¿Cómo puedo configurar una Media Maratón de Formación Calendario?

El primer paso en la creación de un programa de de la formación es determinar cuál es su meta cuando se ejecuta el medio maratón. Su meta es simplemente para terminar la carrera y pasar un buen rato, o tiene un tiempo objetivo específico en mente? ¿Tiene en marcha para apoyar a una organización de caridad o de la raza local o estás corriendo el medio maratón de prepararse para una carrera más larga? Las respuestas a esta pregunta le ayudará a determinar el programa de adecuada formación.

Si usted desea ir a la carrera y se divierten, se puede preparar de entre tres días a la semana. Un día debe ser una carrera fácil. Si usted es nuevo en funcionamiento, comenzar por completar una milla (1,6 kilómetros). Aumentar la distancia de este recorrido por uno de media milla (0,8 kilómetros) de cada semana hasta que se están ejecutando seis millas (9,6 kilómetros) cómodamente. Si, en cualquier momento, se encuentra esta carrera muy extenuante, de marcha atrás durante unas semanas, aumente la distancia de nuevo.

El segundo entrenamiento de la semana será un ejercicio de velocidad. Hay una variedad de ejercicios de velocidad que se puede hacer. Usted puede pensar que los ejercicios de velocidad no son importantes si no se está ejecutando por el tiempo. Ellos son beneficiosos porque el día de la carrera, es probable que se quedan atrapados en la excitación y puede correr más rápido de lo planeado. Si tu cuerpo está acostumbrado a correr rápido en ocasiones, no será tan adoloridos después de la carrera.

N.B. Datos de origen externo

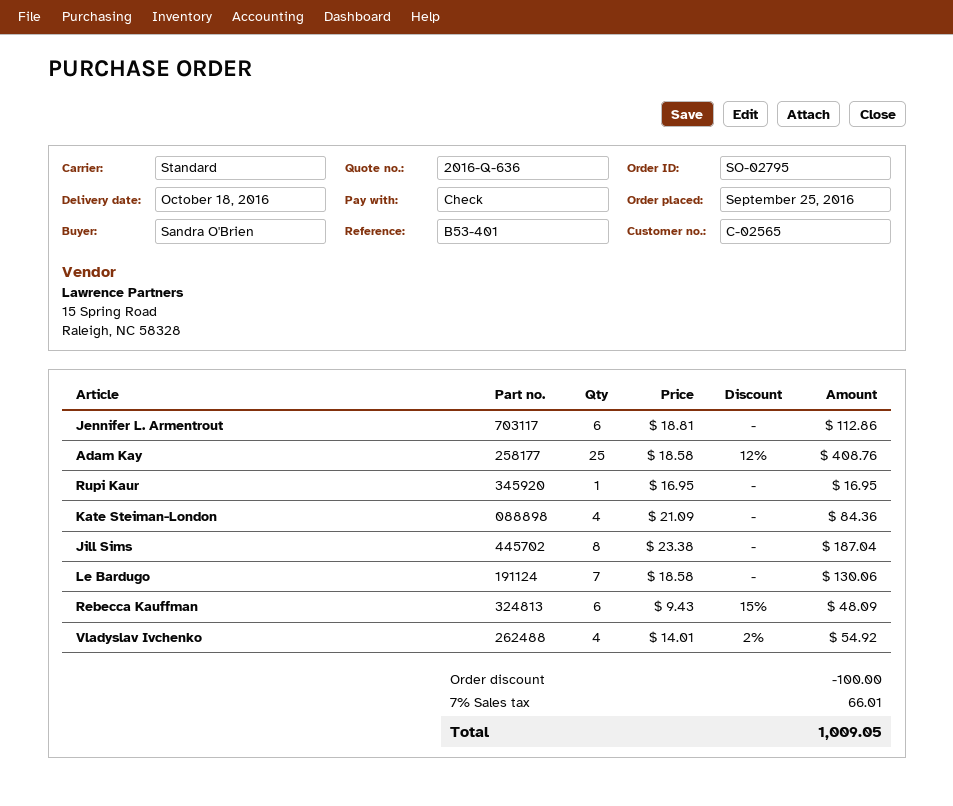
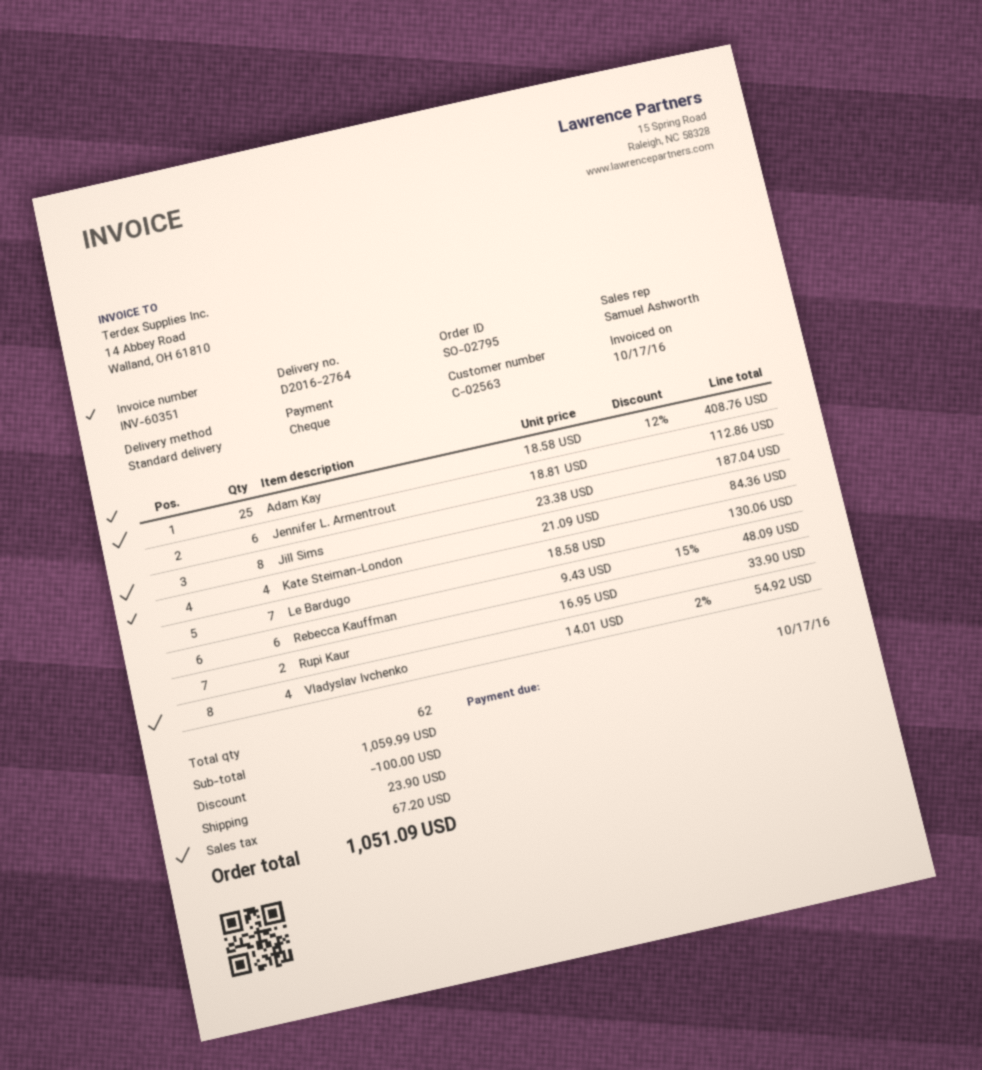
customer number: C-02565 -> C-02563
Rupi Kaur: 1 x 16.95 = 16.95 -> 2 x 16.95 = 33.90
shipping: none -> 23.90
tax: 66.01 -> 67.20
total: 1009.05 -> 1051.09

Si te gusta correr en una pista, usted puede disfrutar de sesiones de velocidad, tales como seis series de sprints de 200 metros con 200 metros de recuperación camina o trota en el medio. Distancias de 400 y 800 metros repite también son populares. Cada vez que haces ejercicios de velocidad en la pista es importante para permitir que deambulan tiempo de recuperación entre cada uno.

Si usted quiere hacer ejercicios de velocidad en la carretera o camino que usted puede hacer fartleks o recorridos de regularidad. Fartlek es la palabra sueca para el juego de velocidad. Un entrenamiento fartlek es cuando intercalar sprints rápidos en su recorrido regular. No hay un conjunto de velocidad o distancia.

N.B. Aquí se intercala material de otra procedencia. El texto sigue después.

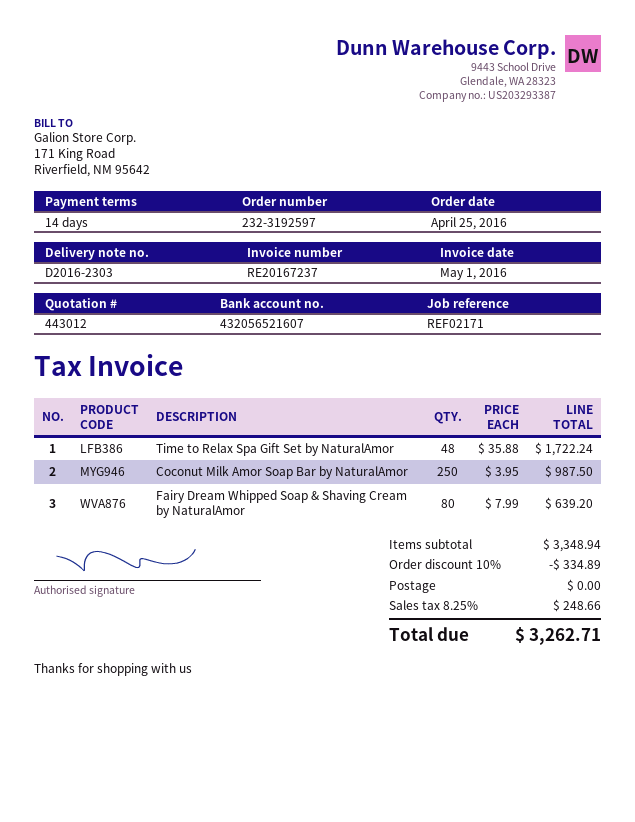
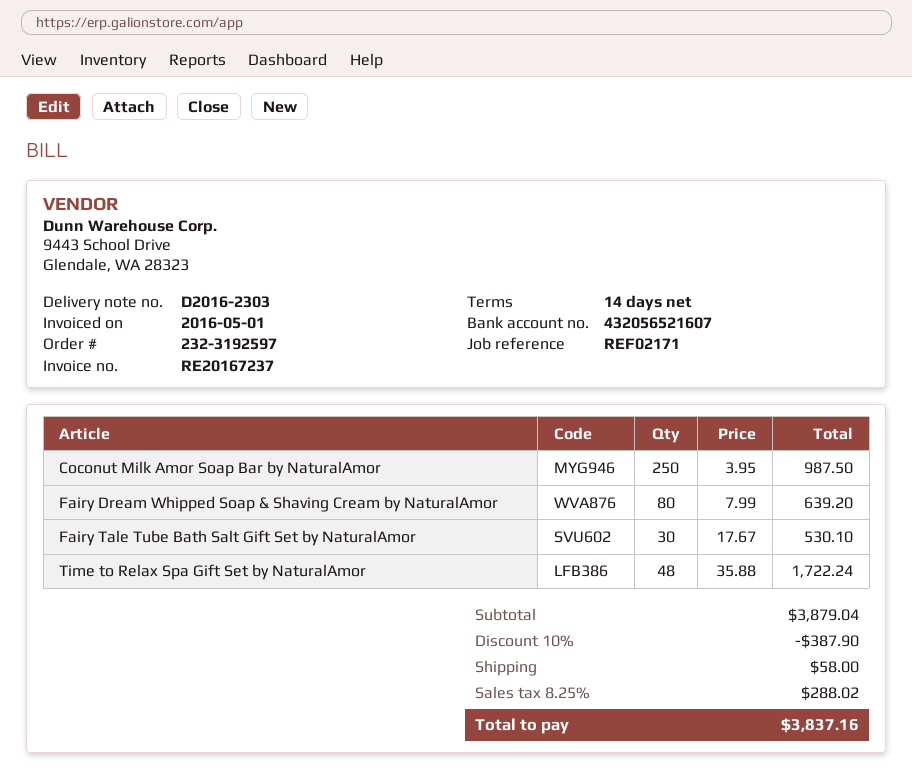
Fairy Tale Tube Bath Salt Gift Set by NaturalAmor: none -> 30 x 17.67 = 530.10
subtotal: 3348.94 -> 3879.04
discount: 10% = 334.89 -> 10% = 387.90
shipping: 0.00 -> 58.00
tax: 8.25% = 248.66 -> 8.25% = 288.02
total: 3262.71 -> 3837.16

Por ejemplo, usted puede ver un poste de teléfono en la distancia y sprint a la misma. A continuación, ralentizar a una sacudida. Una vez que se recupera, en busca de otro punto de referencia a sprint hacia. Es poco probable que estas carreras será tan rápido como su sprints tema, porque no se está recuperando plenamente entre cada uno.

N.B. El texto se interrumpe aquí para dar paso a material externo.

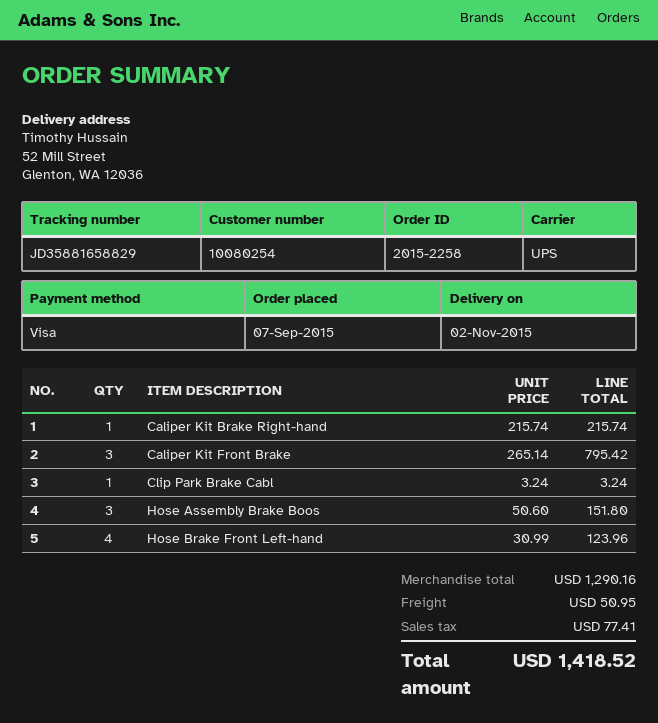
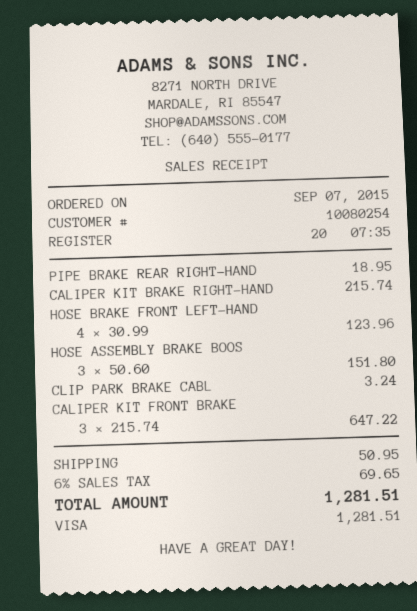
Caliper Kit Front Brake: 3 x 265.14 = 795.42 -> 3 x 215.74 = 647.22
PIPE BRAKE REAR RIGHT-HAND: none -> 1 x 18.95 = 18.95
tax: 77.41 -> 69.65
total: 1418.52 -> 1281.51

corre Tempo se corre por la mitad a dos millas (0,8 a 3,2 kilómetros) para calentar y luego se acelera. Ejecuta la mitad de su ritmo de correr a un ritmo que puede mantener, pero es difícil. Usted termina con otra mitad a una milla (0,8 a 1,6 kilómetros) se enfríe.

Entrenamiento de la velocidad es grande para un programa de entrenamiento media maratón, ya que simula las condiciones de carreras del mundo real, donde es posible que desee acelerar para pasar a alguien y luego disminuir su velocidad para recuperar el aliento. El último tipo de carrera que usted necesita agregar a un programa de entrenamiento media maratón es una carrera larga. Para un medio maratón, que es de 13,1 millas (21 kilómetros), puede empezar con una larga carrera de cinco millas (8 kilómetros). Aumente gradualmente la duración de su largo plazo hasta que se están ejecutando 12 millas (19 kilómetros). Una vez que usted puede completar esta distancia, usted está listo para su media maratón.

Si su objetivo es más agresivo, usted puede cambiar su horario de media en este sentido. Ejecutar más días de la semana, añadiendo carreras más fácil. Si está ejecutando cinco días a la semana, usted puede tener una carrera larga, una sesión de velocidad y un día en el que ejecuta el terreno montañoso. Corre Los otros dos días debe ser fácil. Siempre tienen al menos un día libre cada semana para que tu cuerpo puede recuperarse.